IJSRP, Volume 4, Issue 8, August 2014 Edition [ISSN 2250-3153]
Jyothi R L, Gimy Joy
Rail inspection is an important task in railway maintenance. The speed and loads of trains have been increasing greatly in recent years, and these factors inevitably raise the risk of producing rail defects. Mainly the discrete surface defects impact the riding quality and safety of a railway system. However, it is a challenge to inspect such defects in a vision system because of illumination inequality and the variation of reflection property of rail surfaces. This project presents a real-time VIS for discrete surface defects of rail heads. VIS comprises the Image Acquisition Subsystem (IAS) and the image analysis subsystem.

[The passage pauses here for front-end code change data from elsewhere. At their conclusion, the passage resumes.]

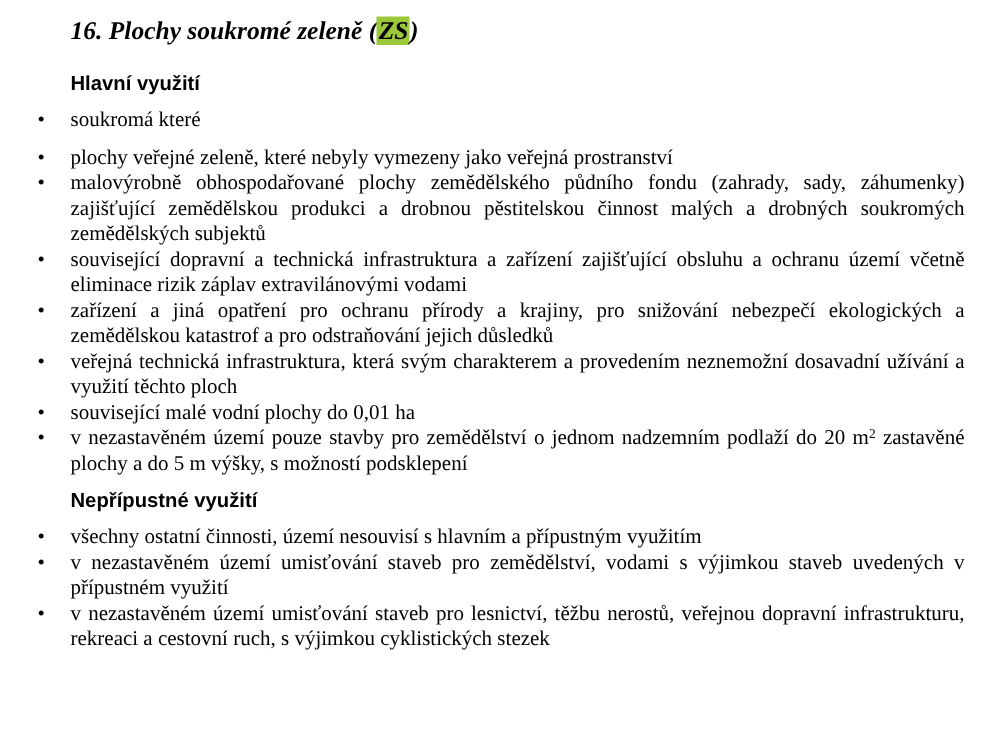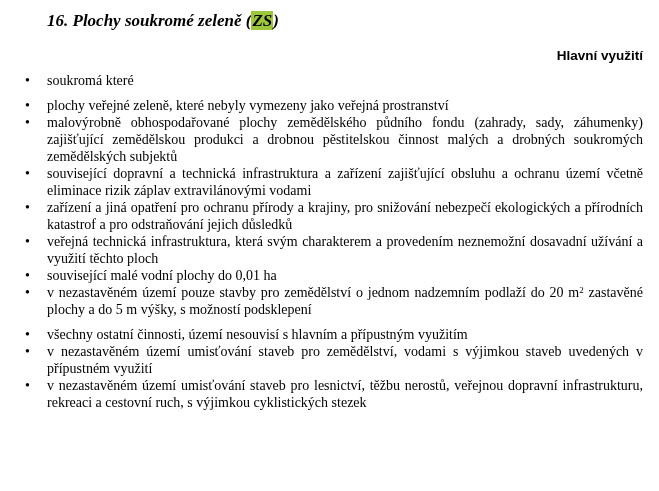--- a/index.html
+++ b/index.html
@@ -36,7 +36,6 @@
     font-size: 13.5px;
     line-height: 16px;
     margin: 0 0 8px 22px;
-    text-align: right;
   }
   ul.bullets {
     list-style: none;

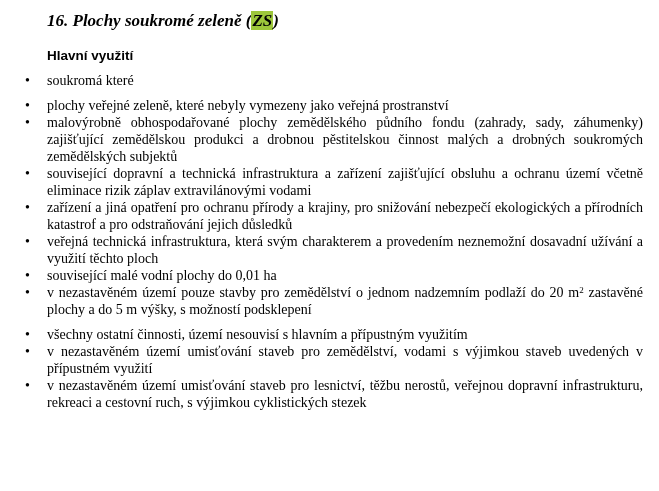--- a/index.html
+++ b/index.html
@@ -92,7 +92,7 @@
     </li>
     <li>
       <span class="bullet">•</span>
-      <span class="txt">zařízení a jiná opatření pro ochranu přírody a krajiny, pro snižování nebezpečí ekologických a přírodních katastrof a pro odstraňování jejich důsledků</span>
+      <span class="txt">zařízení a jiná opatření pro ochranu přírody a krajiny, pro snižování nebezpečí ekologických a zemědělskou katastrof a pro odstraňování jejich důsledků</span>
     </li>
     <li>
       <span class="bullet">•</span>

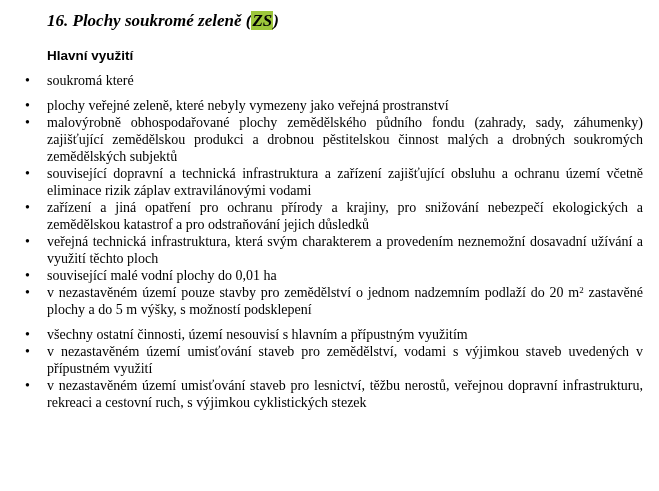--- a/index.html
+++ b/index.html
@@ -108,6 +108,7 @@
     </li>
   </ul>
 
+  <h2 class="sec-heading">Nepřípustné využití</h2>
   <ul class="bullets">
     <li>
       <span class="bullet">•</span>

IAS acquires gray rail images for the surface of a rail head, and the latter processes rail images and detects possible defects. This paper propose the Local Normalization(LN) method to enhance the distinction between defects and background in a rail image, considering illumination inequality and the variation of reflection property of rail surfaces. VIS first acquires a rail image by the image acquisition system, and then, it cuts the sub image of rail. Track by the track extraction algorithm. Then, VIS enhances the contrast of the rail image .At last, VIS detects defects using the defect localization based on projection profile (DLBP), which identifies possible defects using the projection profile of the mean intensity over each longitudinal (or transversal) line. This is robust to noise and very fast. The proposed LN method and DLBP algorithm are better than the related well-established approaches. The distance of the crack can also be found based on certain assumption.